The budget also included investment in the planning system, with £49m of additional funding to boost capacity and recruit an extra 350 planners in England, expand the Pathways to Planning Graduate Scheme and create a new Planning Careers Hub to retain and retrain mid-career professionals. 

The RTPI welcomed the announcement, Dr Victoria Hills, Chief Executive of the RTPI, says “The new funding is not just a boost for local authorities, it is an acknowledgement that planners are vital to driving the government’s growth agenda and economic productivity.”    

 

As part of its movement towards fiscal devolution, the budget announced the creation of a business rates retention zone in Leeds city centre to create the Leeds City Fund: This will allow Leeds to retain 100% of business rates growth above an agreed baseline for 25 years to invest in regeneration.

 

The budget said business rates retention zones could be rolled out to other Mayoral Strategic Authorities and extended rates retention existing pilots in Cornwall, the West of England and Liverpool City Region.

 

The government is also consulting on the option to introduce a visitor levy on overnight levy accommodations, which similarly could be used to regenerate local places.

 

For high streets, the Chancellor has laid out permanently lower tax rates for retail, hospitality and leisure properties that will see small and standard properties pay the lowest tax rate since 1990-1991 and 2020-11 respectively.
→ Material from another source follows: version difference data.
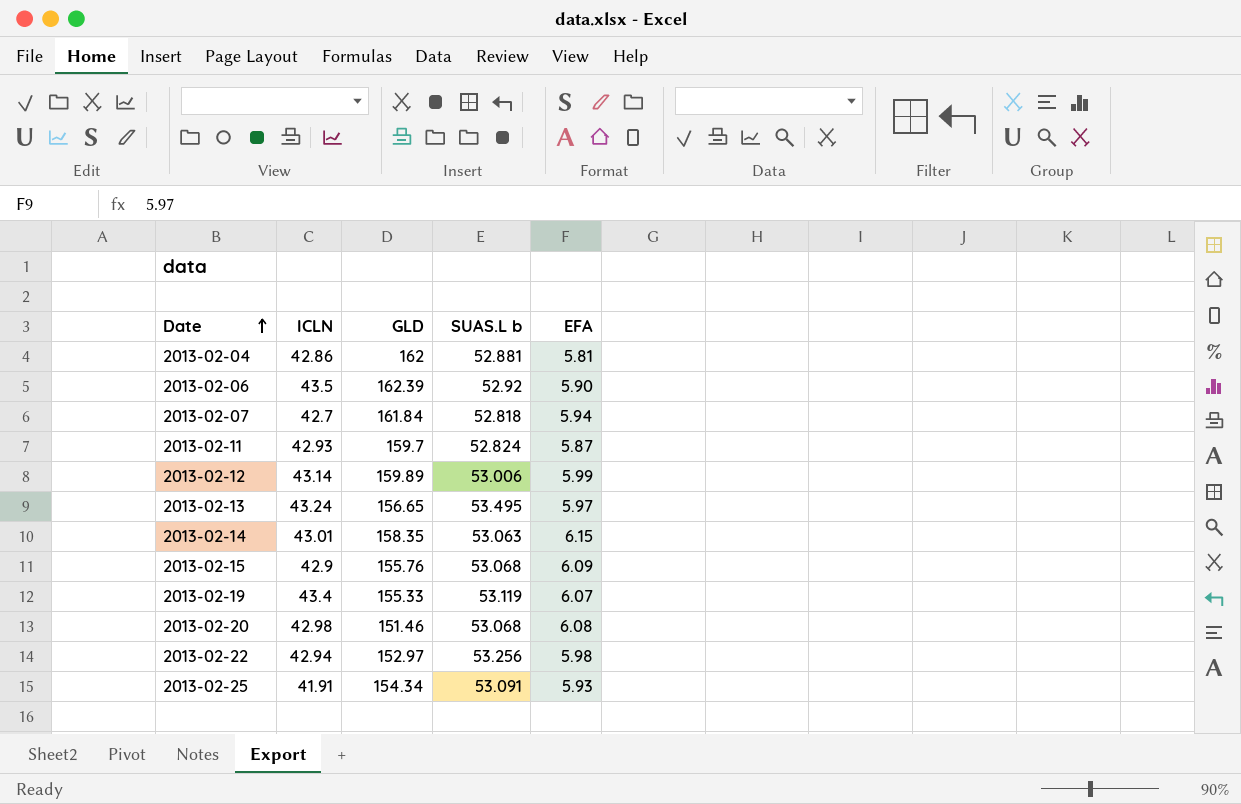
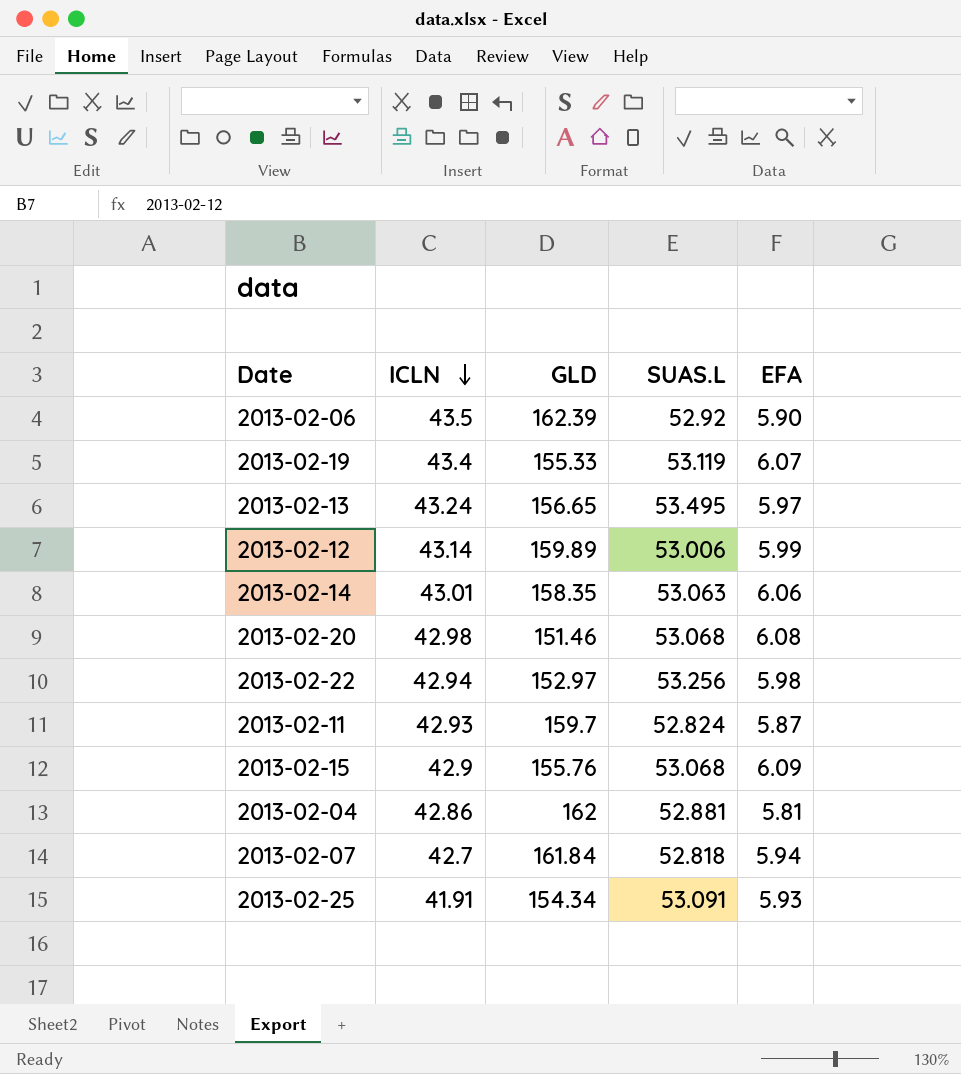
row order: Date ascending -> ICLN descending
column name: SUAS.L b -> SUAS.L
2013-02-14 | EFA: 6.15 -> 6.06

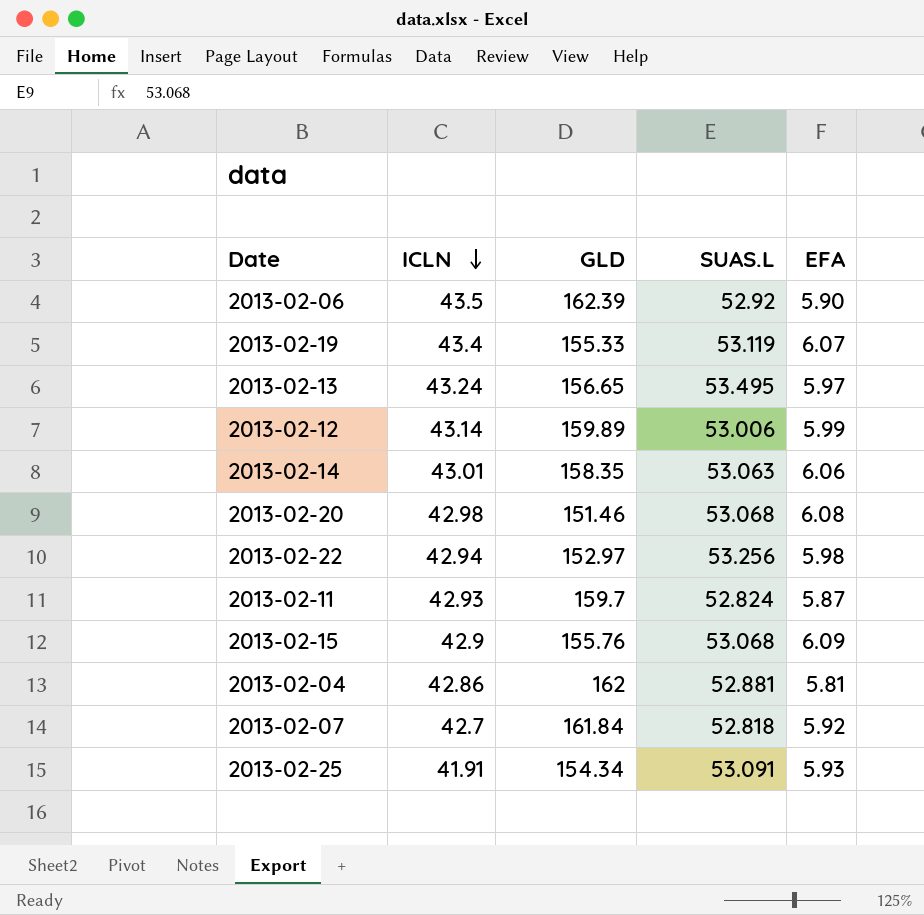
2013-02-07 | EFA: 5.94 -> 5.92

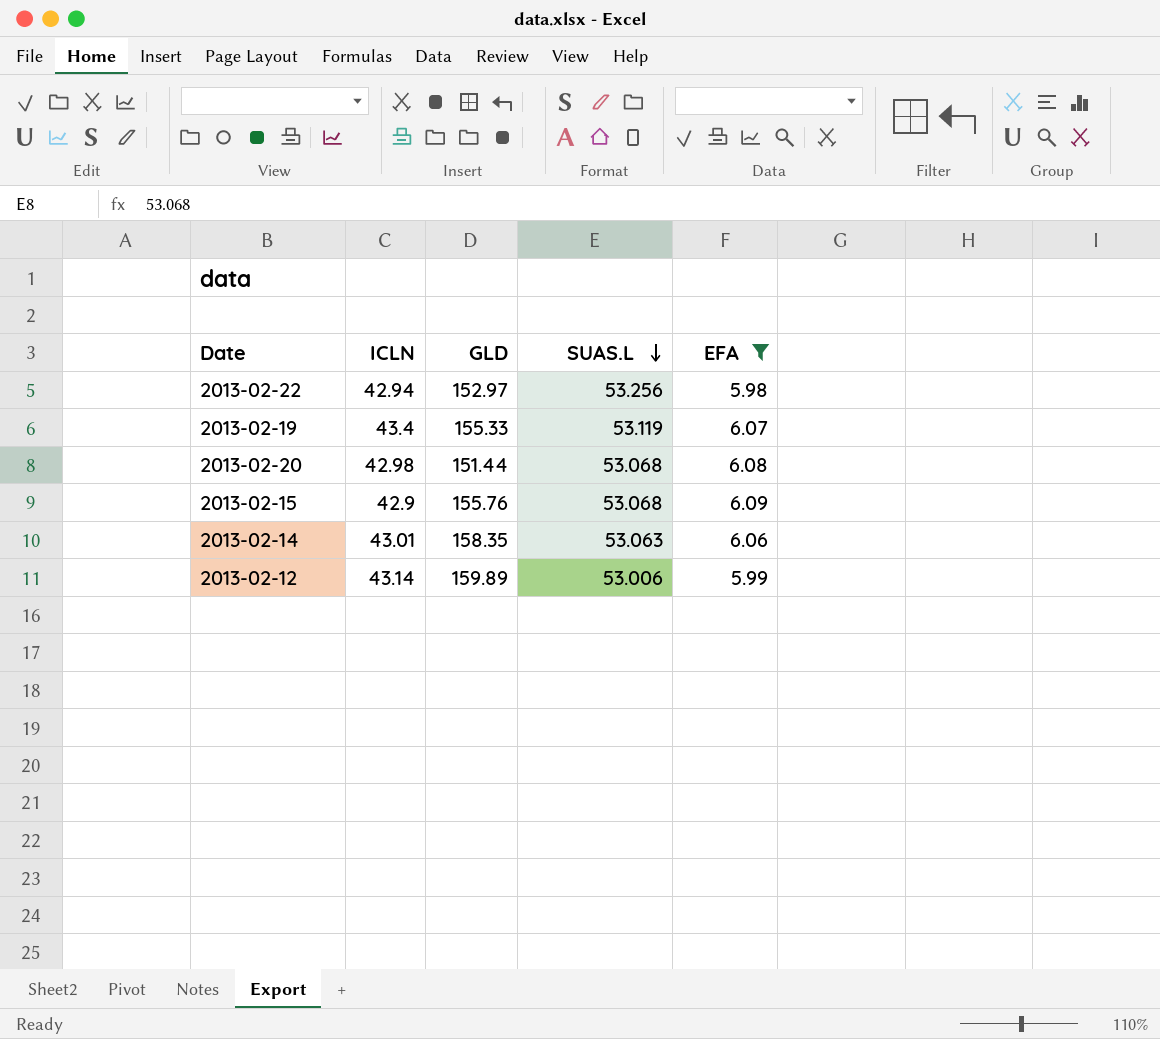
filter: none -> EFA >= 5.98
row order: ICLN descending -> SUAS.L descending
2013-02-20 | GLD: 151.46 -> 151.44

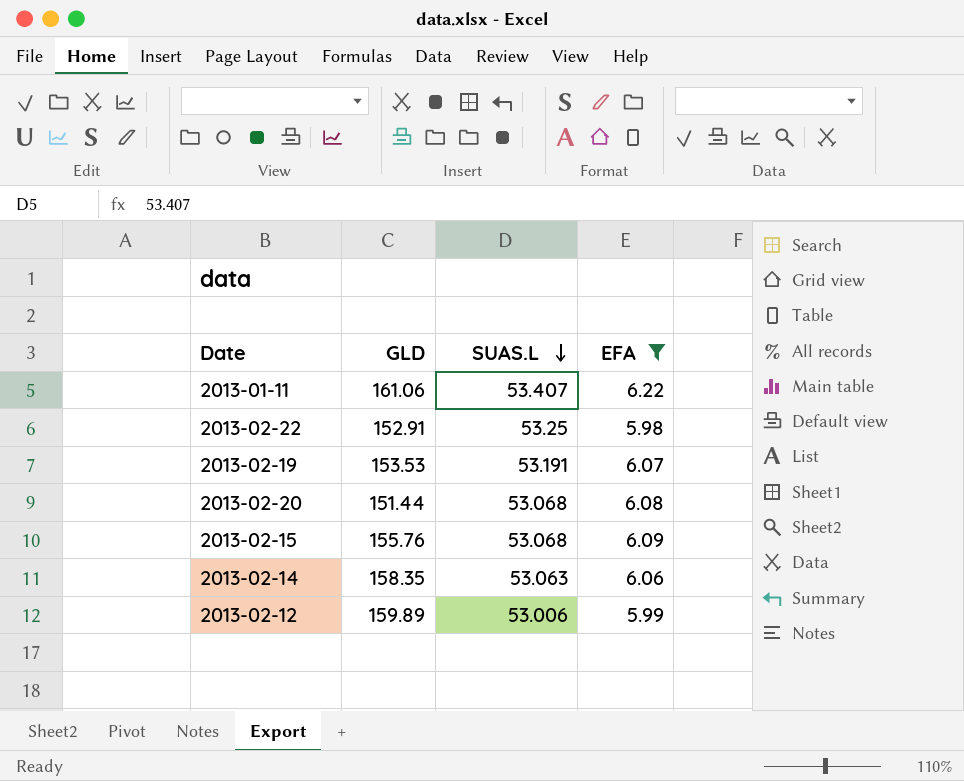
column ICLN | position: 2 -> none
row 2013-01-11: none -> 161.06 | 53.407 | 6.22
2013-02-22 | GLD: 152.97 -> 152.91
2013-02-22 | SUAS.L: 53.256 -> 53.25
2013-02-19 | GLD: 155.33 -> 153.53
2013-02-19 | SUAS.L: 53.119 -> 53.191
Those with rateable values of £500,000 and above, representing 1% of properties, will face a higher rate. Other measures for the high street include a promise to clamp down on illegal high street activity linked to money laundering.

 

Other announcements included a default ’yes’ to development around train stations.

Projects named that would receive funds included the Leeds South Bank, Peterborough sports quarter, Lower Thames Crossing and Northern Powerhouse Rail.

 

Central government reform to become more ’place-led’ could include changes to the Green Book.